WORK ITEM ▸ Check every line below for the word "read" and show those that hold it.
════════════════════
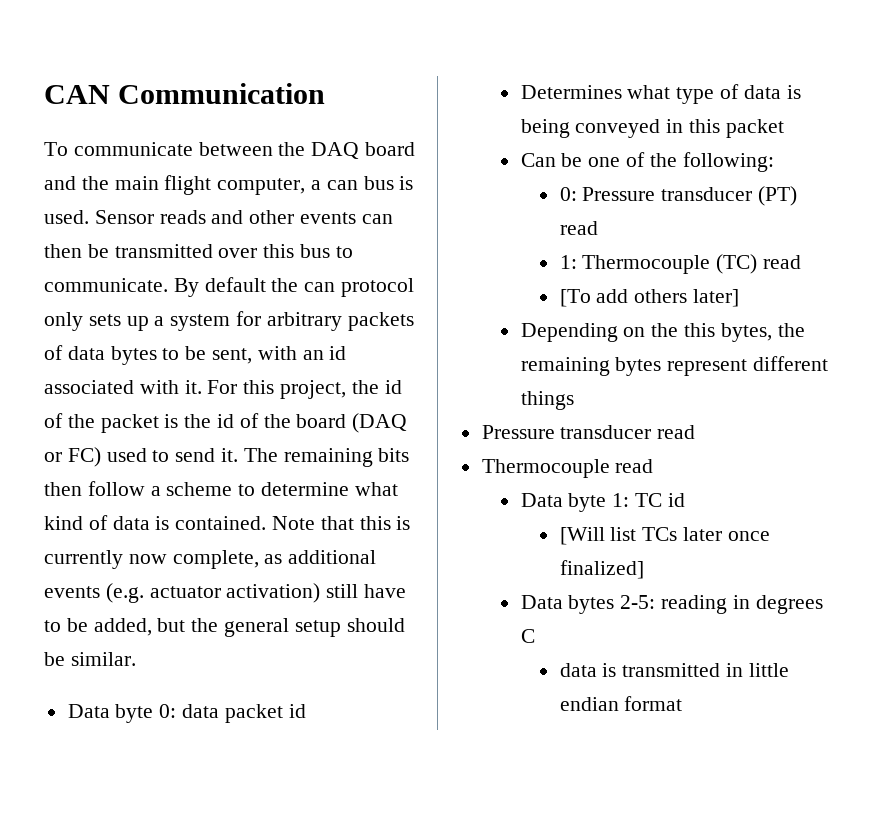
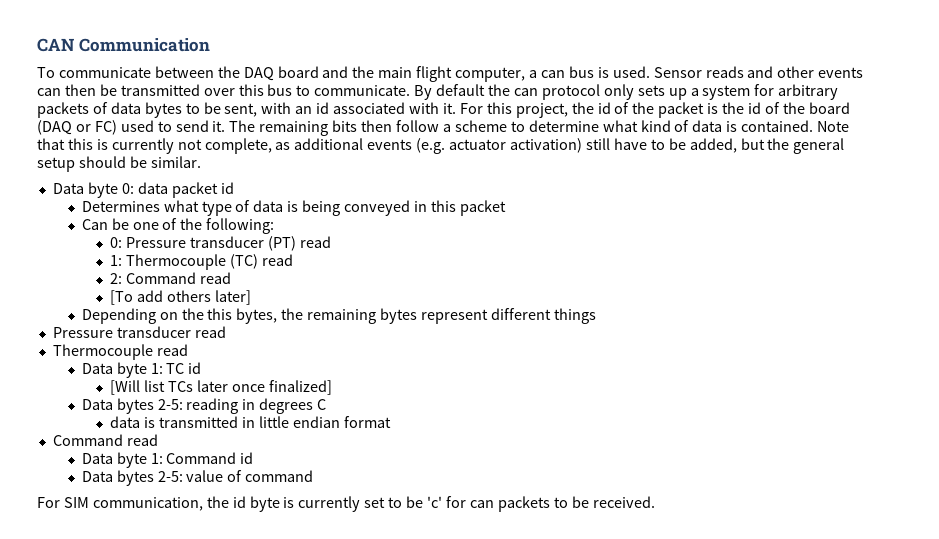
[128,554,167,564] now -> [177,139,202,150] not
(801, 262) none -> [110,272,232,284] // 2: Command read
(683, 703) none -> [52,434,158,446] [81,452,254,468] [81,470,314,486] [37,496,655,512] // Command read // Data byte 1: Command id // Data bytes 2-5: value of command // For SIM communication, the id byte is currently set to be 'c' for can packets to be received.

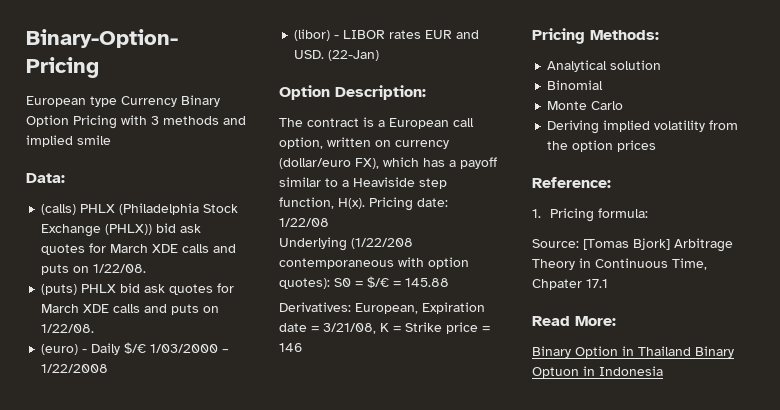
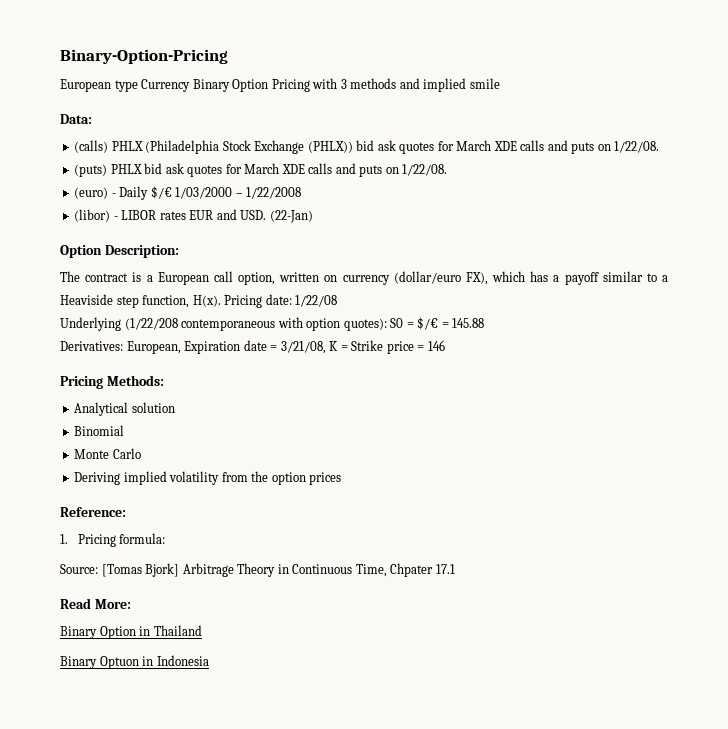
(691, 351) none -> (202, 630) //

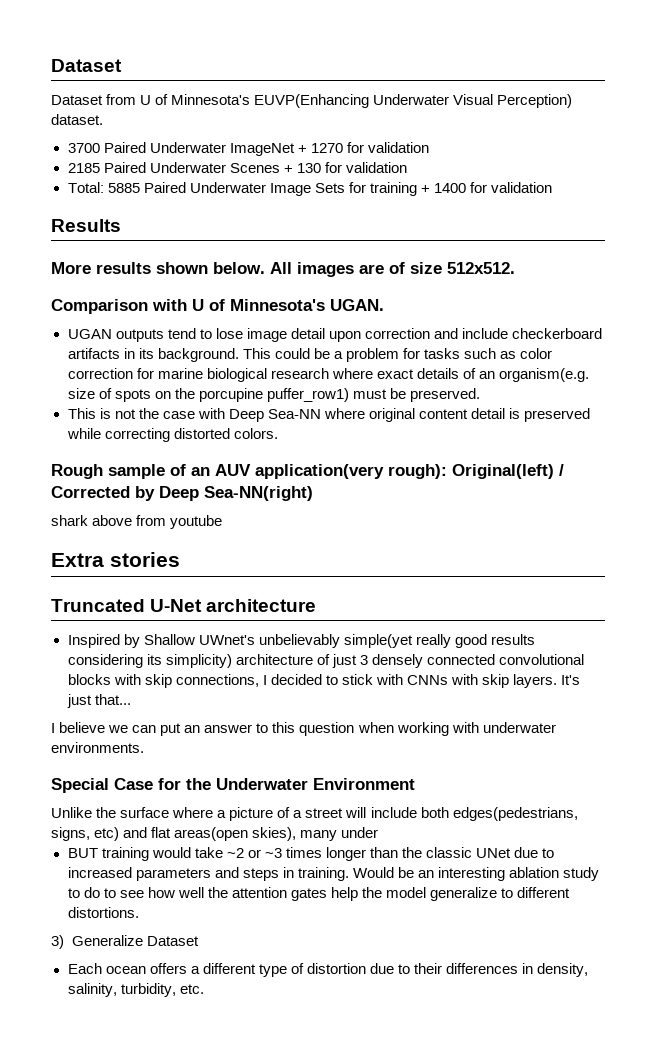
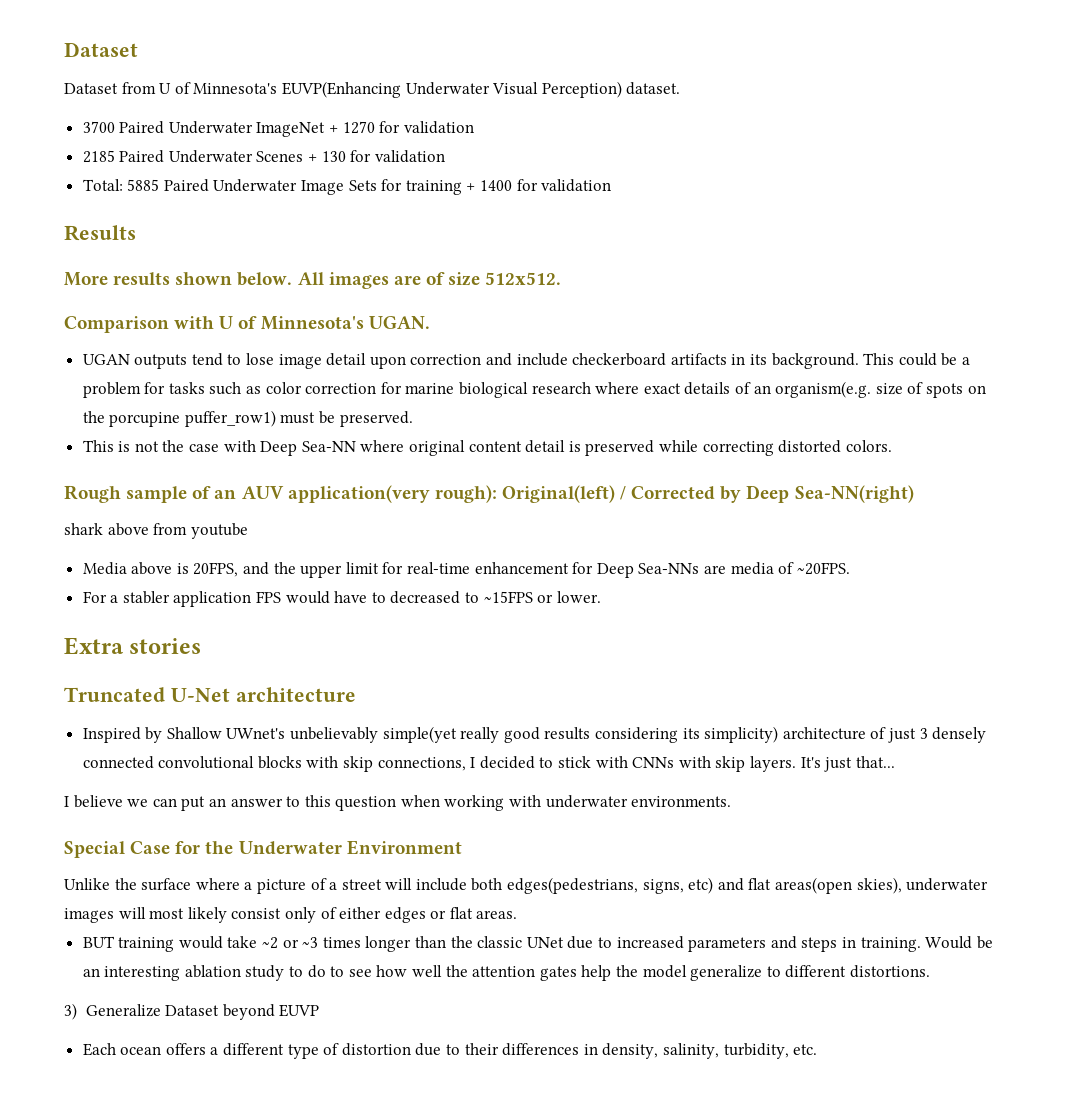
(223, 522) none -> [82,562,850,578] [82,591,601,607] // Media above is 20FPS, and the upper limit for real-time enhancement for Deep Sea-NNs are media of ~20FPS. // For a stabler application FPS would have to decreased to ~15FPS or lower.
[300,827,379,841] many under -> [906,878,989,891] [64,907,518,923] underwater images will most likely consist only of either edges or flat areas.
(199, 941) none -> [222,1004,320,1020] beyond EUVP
════════════════════
WRITTEN RESPONSE ▸
(801, 262) none -> [110,272,232,284] // 2: Command read
(683, 703) none -> [52,434,158,446] [81,452,254,468] [81,470,314,486] [37,496,655,512] // Command read // Data byte 1: Command id // Data bytes 2-5: value of command // For SIM communication, the id byte is currently set to be 'c' for can packets to be received.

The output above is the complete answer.